Presenters Shannon Lietz, Caroline Wong, Paula Thrasher
Hosted by Mark Miller
As the rest of the DevOps culture moves farther left, security remains mired in approaches applicable for 10 year old legacy systems. The landscape has changed from “build a wall” perimeter security to an everything-is-connected ecosystem of applications, APIs, and third parties. While there is no such thing as a default DevSecOps pipeline, there are key characteristics about the new product development methodology that can manifest as challenges for traditional security teams. Security teams must find a way to become embedded into every phase of the software supply chain, or run the risk of becoming hopelessly out of sync with contemporary software development.
Caroline Wong, Paula Thrasher, and Shannon Lietz bring decades of war stories to the table as practitioners on the frontlines of software security. Listen in as they present case studies, lessons learned, and practical tips for integrating “Sec” into DevSecOps. You will walk away from this session with practical tips on how to create your own team of internal security champions who will help you develop flexible, useful security practices that work in your current environment.
About Caroline Wong, Vice President of Security Strategy at Cobalt
Caroline Wong is the Vice President of Security Strategy at Cobalt (www.cobalt.io).Caroline’s close and practical information security knowledge stems from broad experience as a Cigital consultant, a Symantec product manager, and day-to-day leadership roles at eBay and Zynga.

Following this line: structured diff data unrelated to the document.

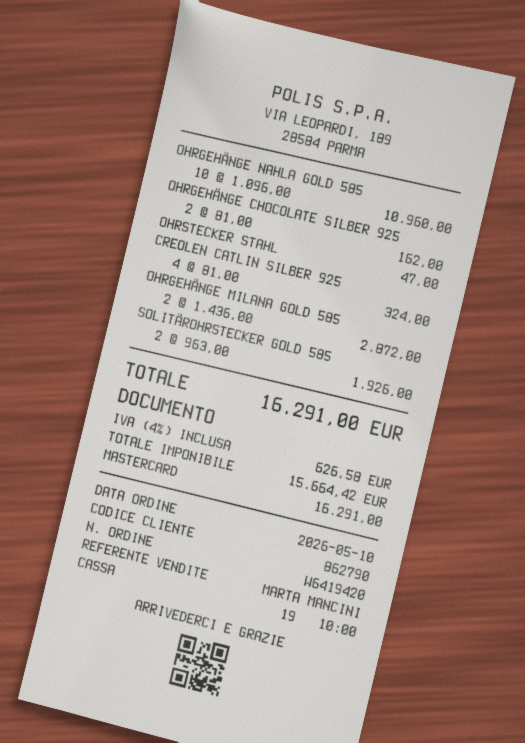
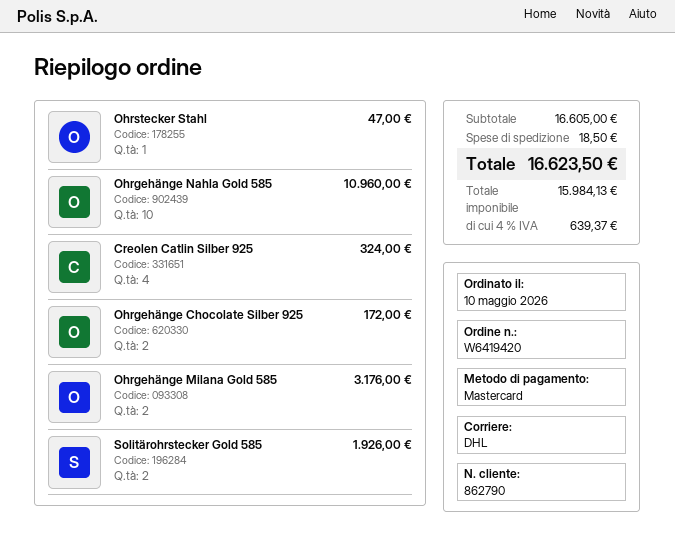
OHRGEHÄNGE CHOCOLATE SILBER 925: 2 for 162.00 -> 2 for 172.00
OHRGEHÄNGE MILANA GOLD 585: 2 for 2872.00 -> 2 for 3176.00
shipping: none -> 18.50
net: 15664.42 -> 15984.13
tax: 4% = 626.58 -> 4% = 639.37
total: 16291.00 -> 16623.50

She is a well known thought leader on the topic of security metrics and has been featured at industry conferences including RSA (USA and Europe), OWASP AppSec, and BSides. Caroline was featured as an Influencer in the 2017 Women in IT Security issue of SC Magazine and has been named one of the Top Women in Cloud by CloudNOW. She received a 2010 Women of Influence Award in the One to Watch category and authored the popular textbook Security Metrics: A Beginner’s Guide, published by McGraw-Hill in 2011. Caroline graduated from U.C. Berkeley with a B.S. in Electrical Engineering and Computer Sciences and holds a certificate in Finance and Accounting from Stanford University Graduate School of Business.

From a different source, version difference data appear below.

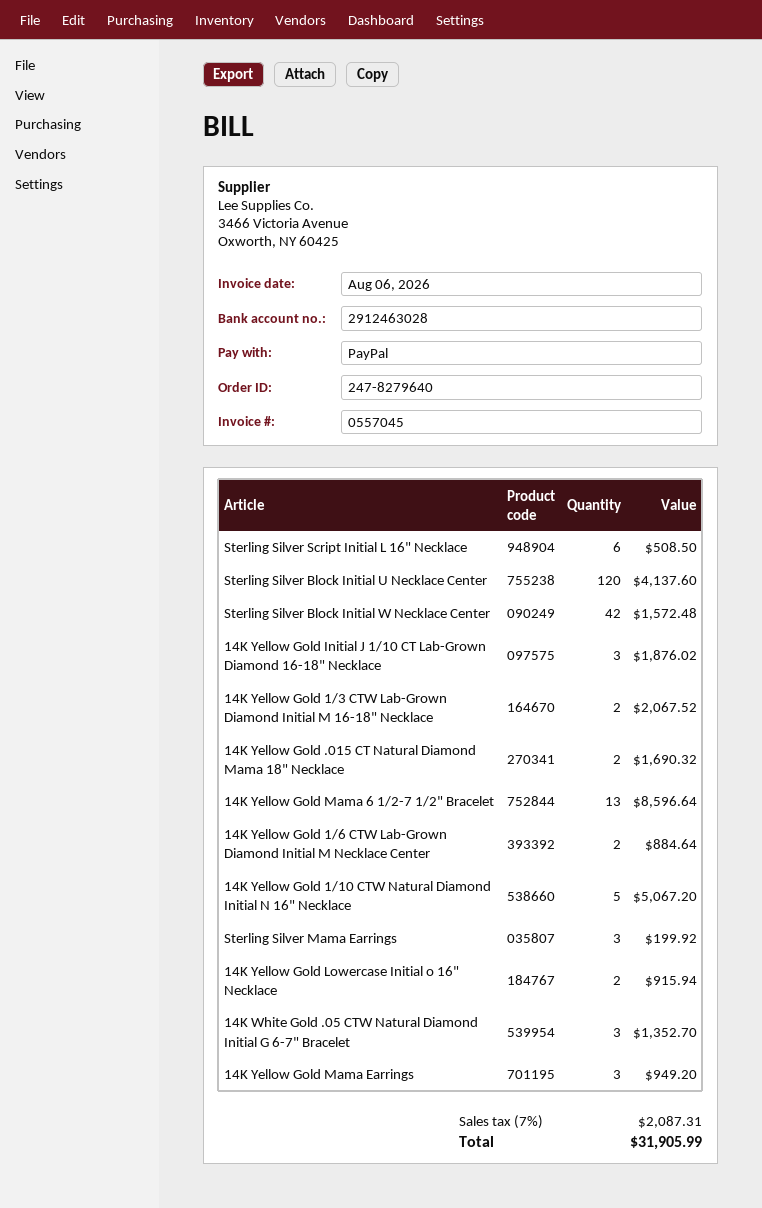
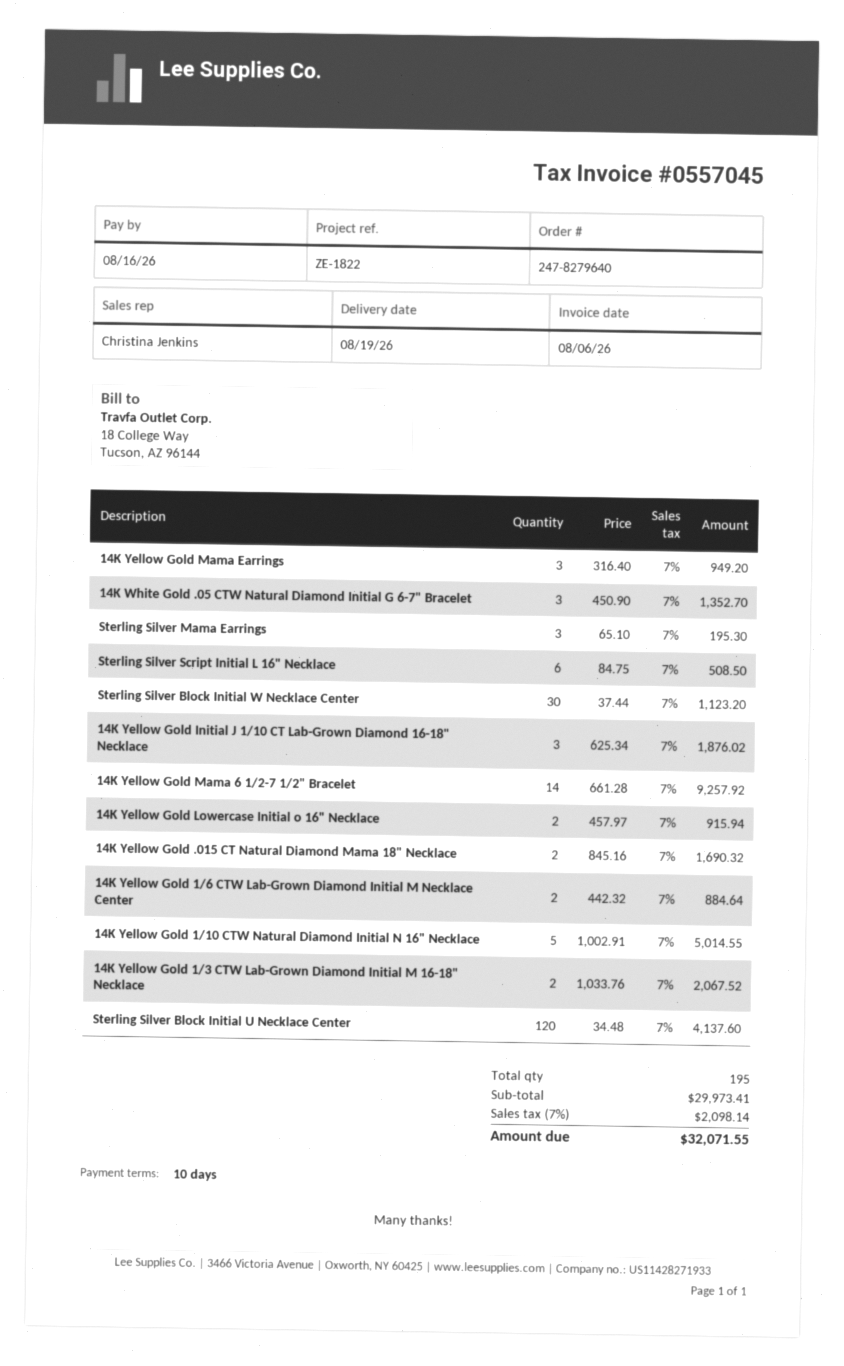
Sterling Silver Block Initial W Necklace Center: 42 for 1572.48 -> 30 for 1123.20
14K Yellow Gold Mama 6 1/2-7 1/2" Bracelet: 13 for 8596.64 -> 14 for 9257.92
14K Yellow Gold 1/10 CTW Natural Diamond Initial N 16" Necklace: 5 for 5067.20 -> 5 for 5014.55
Sterling Silver Mama Earrings: 3 for 199.92 -> 3 for 195.30
tax: 7% = 2087.31 -> 7% = 2098.14
total: 31905.99 -> 32071.55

About Paula Thrasher, CSRA, Director of Digital Services
Paula is the Director of Digital Services at CSRA and leads the Agile, Testing, User Experience and DevOps centers of excellence delivery organizations. She has over 18 years’ experience in information technology and works in the federal market leading agencies and teams towards Agile and DevOps. Paula’s first Agile project was in 2001, since then she has led 20+ programs and projects as an Agile developer, technical lead, Scrum master, or Agile coach. Her teams have helped three separate federal agencies migrate applications to Amazon AWS GovCloud, and done some other amazing DevOps ninja work along the way. Improvements experienced on Ms. Thrasher’s current program include increasing quantity of deployments by 220%, completing 18 months of backlog in 12 weeks, increasing quantity of features delivered by 30%, and using increasing automation around test and verification to accomplish 6 FTE worth of testing effort per 1 FTE. Last year she co-authored the paper Tactics for Leading Change with other industry leaders for IT Revolution and the DevOps Enterprise Forum. Paula holds a B.S. in Statistics from Carnegie Mellon University and is a Certified Scrum Master (CSM) and a Project Management Professional (PMP), but prefers learning new things through experience and working with smart people.
About Shannon Lietz
Intuit, Director, DevSecOps
Award winning leader in security innovation with experience developing emerging security programs for Fortune 500 companies: Intuit, ServiceNow, Sony, Sempra Energy, Savvis, Cable and Wireless, 99 Cents Only, Exodus, Bank of America, among others internationally. Received the Scott Cook Innovation Award in 2014 for developing and cultivating a world class Cloud Security Program that allows for sensitive data to be protected in AWS. Ms. Lietz is currently the Director of DevSecOps for Intuit where she is responsible for setting and driving the company’s Cloud Security Strategy, Roadmap, and full-scale Program in support of corporate innovation. She has previous experience as a Master Security Architect, an Entrepreneur, and often volunteers to educate on security topics. Ms. Lietz is a passionate DevSecOps and Rugged evangelist.